Les Béotiens du temps d’Hésiode étaient probablement un peu moins grossiers qu’il ne se plaît à le dire. La forte race qui était venue, après la guerre de Troie, des plaines de la Thessalie dans les contrées voisines de l’Hélicon, n’était dénuée ni d’intelligence, ni même d’aptitude littéraire. Le culte qu’elle rendait aux Muses atteste que les plaisirs sensuels ne tenaient pas seuls place dans sa vie. Elle dut avoir plus d’un aède avant qu’Hésiode chantât les travaux des hommes et les généalogies des dieux.
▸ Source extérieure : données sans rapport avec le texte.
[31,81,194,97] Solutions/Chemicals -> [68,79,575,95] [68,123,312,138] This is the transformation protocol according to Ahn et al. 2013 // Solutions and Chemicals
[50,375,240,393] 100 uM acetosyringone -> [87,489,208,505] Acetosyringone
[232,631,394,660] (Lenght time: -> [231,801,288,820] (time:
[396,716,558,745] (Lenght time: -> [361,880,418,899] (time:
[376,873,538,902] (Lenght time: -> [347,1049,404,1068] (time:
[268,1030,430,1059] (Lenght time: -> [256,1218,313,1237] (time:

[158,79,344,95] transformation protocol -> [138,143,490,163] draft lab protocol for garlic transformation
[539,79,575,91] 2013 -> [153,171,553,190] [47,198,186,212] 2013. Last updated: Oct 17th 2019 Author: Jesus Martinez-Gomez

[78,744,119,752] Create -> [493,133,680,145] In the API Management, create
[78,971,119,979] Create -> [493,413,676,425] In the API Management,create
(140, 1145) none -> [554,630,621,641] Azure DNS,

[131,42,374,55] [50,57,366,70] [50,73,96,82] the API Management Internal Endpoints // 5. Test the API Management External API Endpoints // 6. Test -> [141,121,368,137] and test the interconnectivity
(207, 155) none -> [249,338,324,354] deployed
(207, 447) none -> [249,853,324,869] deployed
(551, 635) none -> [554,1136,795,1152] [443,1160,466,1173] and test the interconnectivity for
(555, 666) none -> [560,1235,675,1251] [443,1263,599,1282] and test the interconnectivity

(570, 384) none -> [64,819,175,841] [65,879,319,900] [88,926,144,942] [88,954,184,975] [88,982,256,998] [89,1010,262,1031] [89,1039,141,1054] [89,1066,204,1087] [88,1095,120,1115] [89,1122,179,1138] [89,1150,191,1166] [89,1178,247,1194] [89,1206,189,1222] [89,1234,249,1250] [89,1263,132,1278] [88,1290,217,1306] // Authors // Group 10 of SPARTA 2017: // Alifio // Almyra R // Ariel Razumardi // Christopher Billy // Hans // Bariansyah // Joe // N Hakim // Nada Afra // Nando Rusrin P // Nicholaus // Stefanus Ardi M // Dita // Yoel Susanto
Le poète d’Ascra n’est point un phénomène isolé dans son histoire. Les Oeuvres et Jours et la Théogonie ne s’expliquent bien qu’en supposant une école de chantres nationaux, précurseurs d’Hésiode, et qui lui ont légué, avec les secrets de l’art, quelques-unes de ces traditions, de ces inventions poétiques, si différentes de tout ce que nous connaissons, et qui font un des caractères particuliers de la poésie d’Hésiode. La victoire remportée par lui à Chalcis sur quelque poète béotien, ou du moins éolien, prouve qu’il n’y avait pas cette pénurie d’hommes adonnés aux travaux de l’esprit, que ferait supposer la rude apostrophe des Muses.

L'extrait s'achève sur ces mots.